Jamaica’s ambassador to the United States Audrey Marks, has lauded the contribution of Jamaican and other Caribbean immigrants to the development of the United States.
Ambassador Audrey Marks was addressing a Black History Month forum put on by the Jamaican Nationals Association of Washington, DC on Sunday the 28th of February, to spotlight the contribution of the Caribbean diaspora to the United States.
“I am always uplifted and inspired at the remarkable contribution of members of the Jamaican and wider Caribbean Diaspora to the economic, social, cultural and political landscape of the United States. From the classroom to the board room, from the corporate world to the hallowed halls of Capitol Hill and now to the White House, our nationals have demonstrated that “we likkle but we tallawah,” said Ambassador Marks.

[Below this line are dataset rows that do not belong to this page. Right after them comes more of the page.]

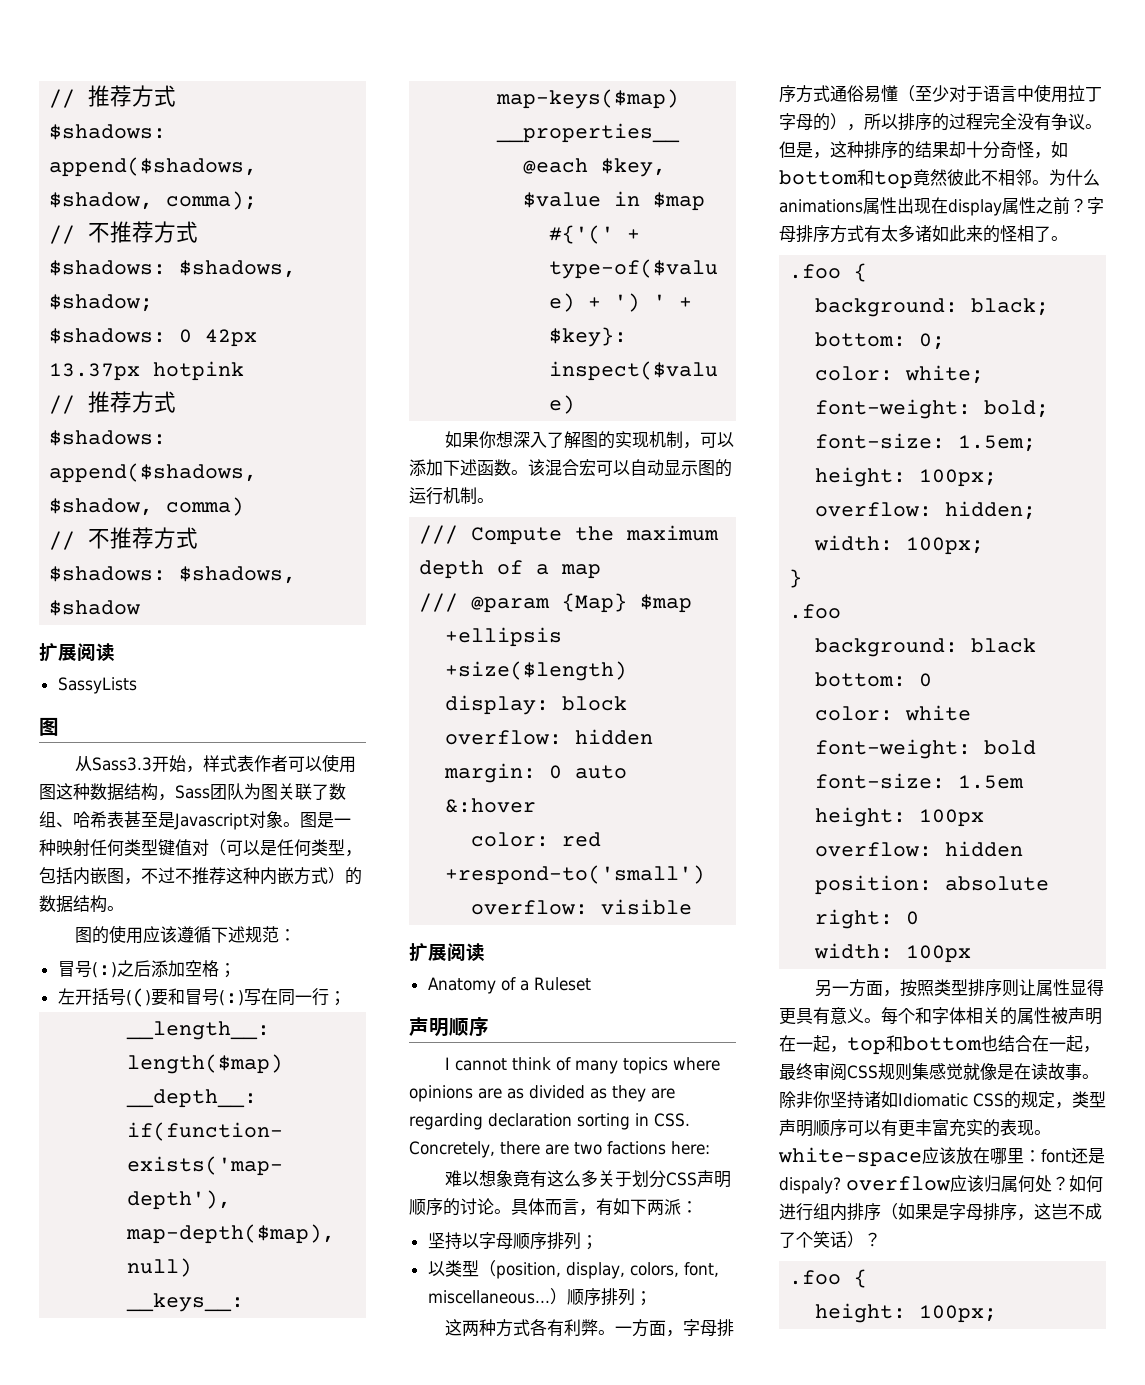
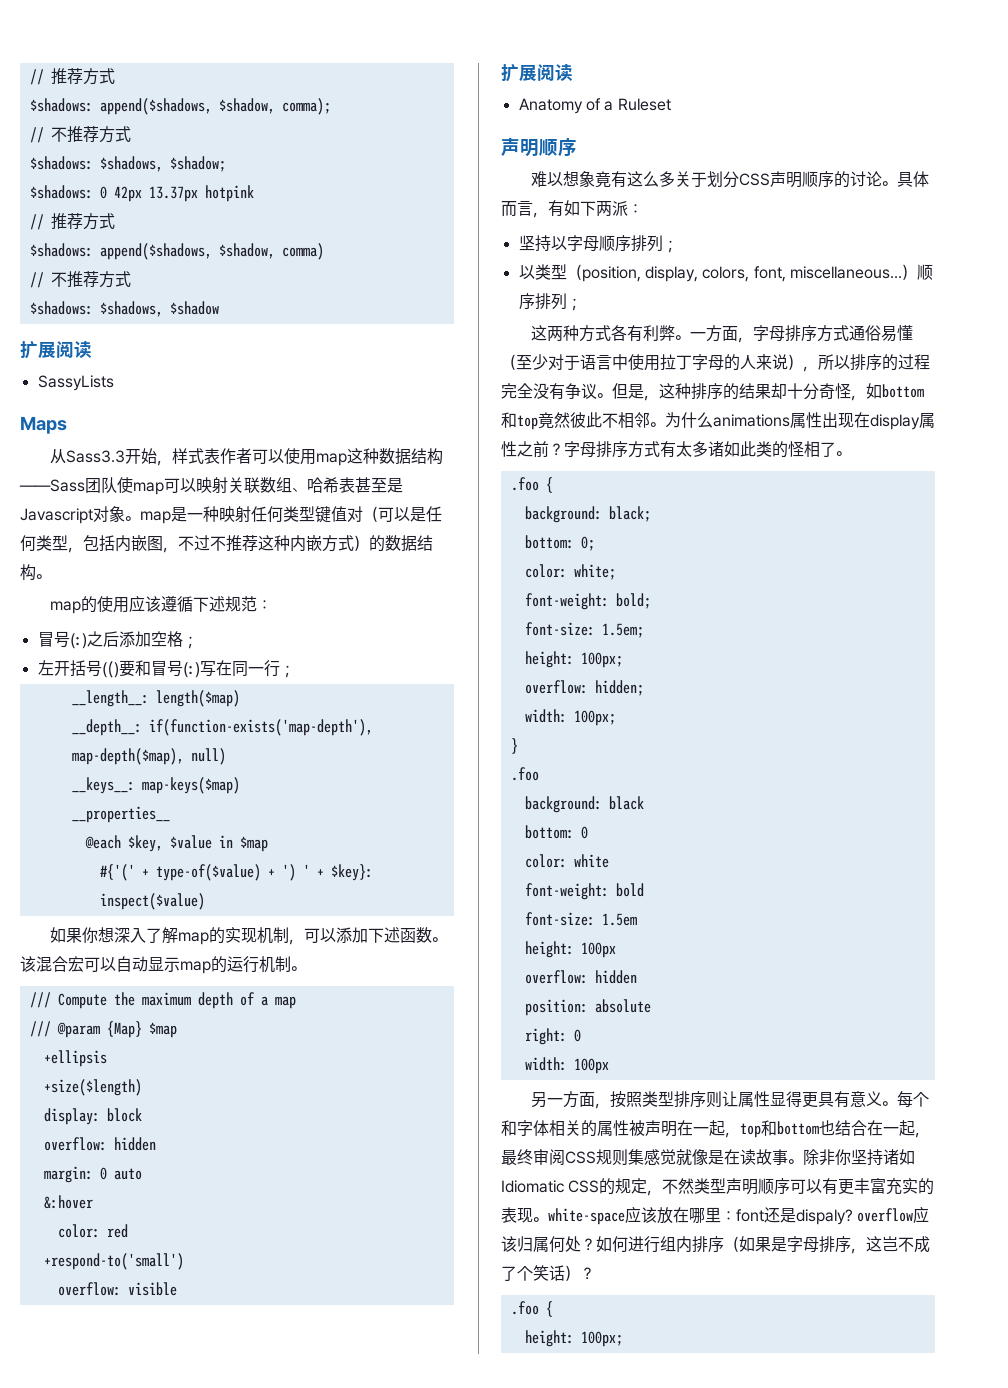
[39,717,59,736] 图 -> [20,416,67,434] Maps
[39,784,56,800] 图 -> [316,453,348,466] map
[158,783,329,801] ，Sass团队为图关联了 -> [19,477,260,495] ——Sass团队使map可以映射关联
[300,812,317,828] 图 -> [140,511,171,524] map
[74,927,92,943] 图 -> [50,601,82,614] map
[580,432,598,448] 图 -> [178,932,210,945] map
[698,460,715,476] 图 -> [180,961,211,974] map
[444,1057,720,1074] [409,1085,675,1102] [409,1113,690,1130] [409,1141,710,1158] // I cannot think of many topics where opinions are as divided as they are regarding declaration sorting in CSS. Concretely, there are two factions here: -> (577, 147) none
(830, 122) none -> [740,354,788,370] 人来说
[966,225,983,242] 来 -> [756,441,772,457] 类
(1072, 1105) none -> [662,1178,695,1194] 不然

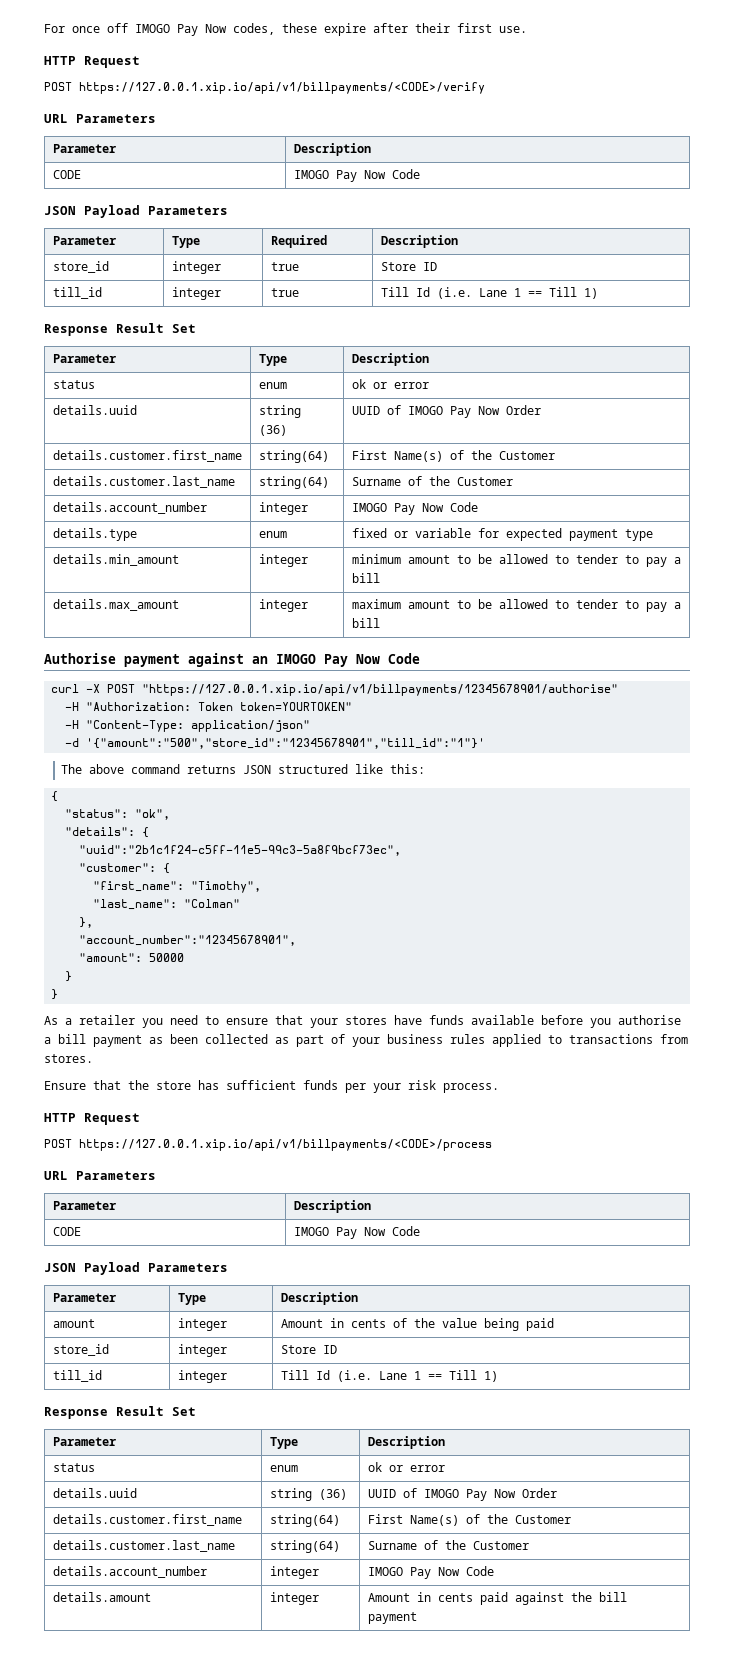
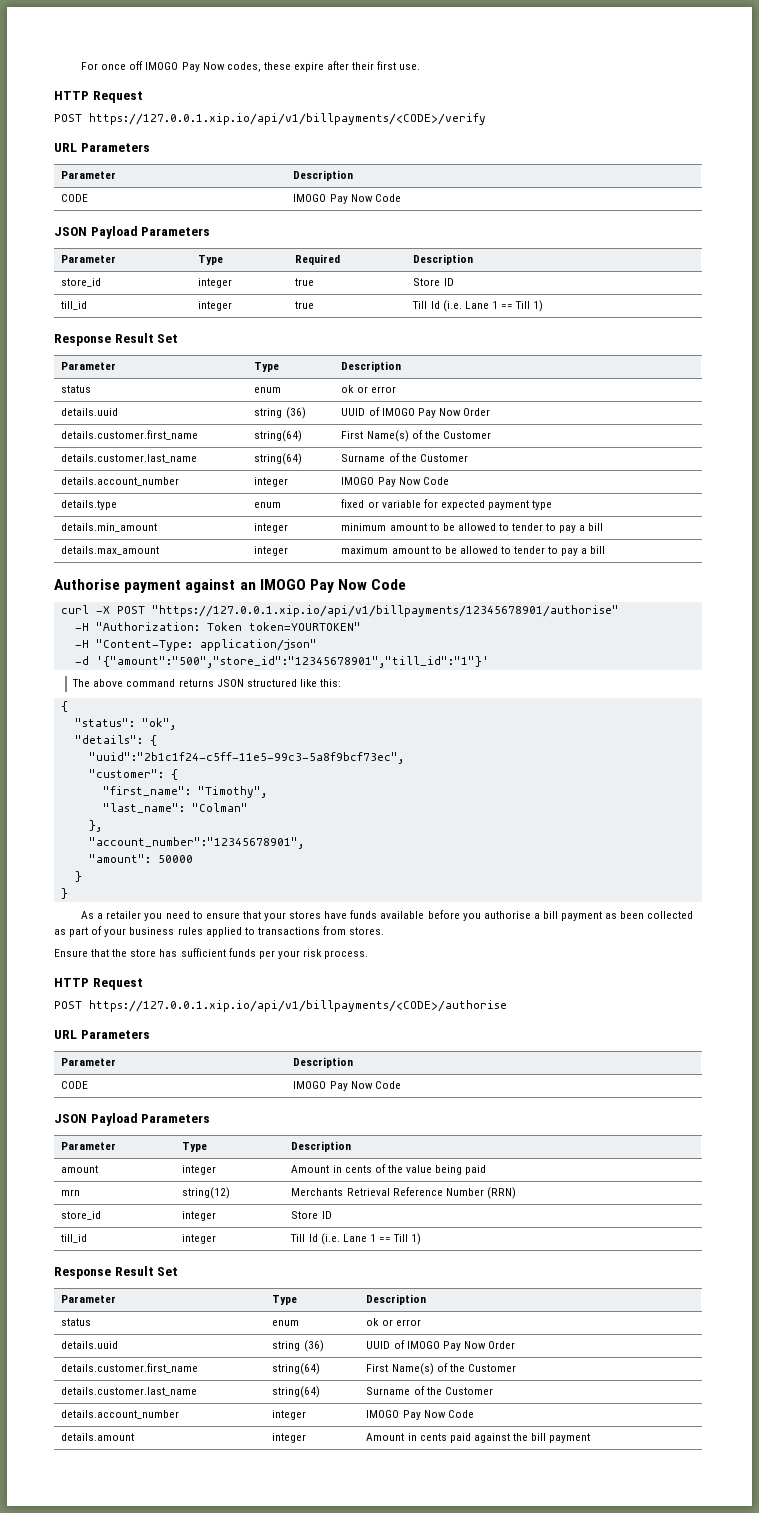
[79,1139,492,1151] https://127.0.0.1.xip.io/api/v1/billpayments/<CODE>/process -> [89,1000,507,1012] https://127.0.0.1.xip.io/api/v1/billpayments/<CODE>/authorise
(554, 1324) none -> [61,1189,81,1196] [182,1187,231,1199] [291,1187,516,1199] // mrn | string(12) | Merchants Retrieval Reference Number (RRN)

According to the US Census Bureau, the Caribbean diaspora amounted to some eight million persons in 2017. While the rationale for migration has evolved over time, she said, migration has remained constant, hence Black History month cannot take place without recognition of the myriad contributions of our nationals to the progress in the United States.
She pointed to the contribution of Pan Africanist Marcus Garvey, Jamaica’s National Hero who was one of the first leaders of the civil and human rights movement in the United States.
“In the early twentieth century, he was an advocate for the social, political and economic independence for people of African descent around the world. Much of what we have achieved is grounded in the foundation laid and the course charted by this beloved national hero,” she said.
Ambassador Marks observed that Black History Month coincided with Reggae month which Jamaica also celebrates in February.
“Reggae music, which is widely recognized as the “heartbeat of the world”, is Jamaica’s gift to humanity; for many decades soothing many weary, suffering souls and lifting the spirits of millions in their struggle for liberation, helping ordinary people to rise and overcome their challenging circumstances.
“Reggae became a voice for the voiceless and represented hope for the hopeless. As the Caribbean Diaspora, like so many across the world, seeks to come to grips with the tremendous loss and suffering occasioned by the COVID-19 pandemic, it is my hope that we will find solace in our music and, like Bob Marley says, “feel alright” she concluded.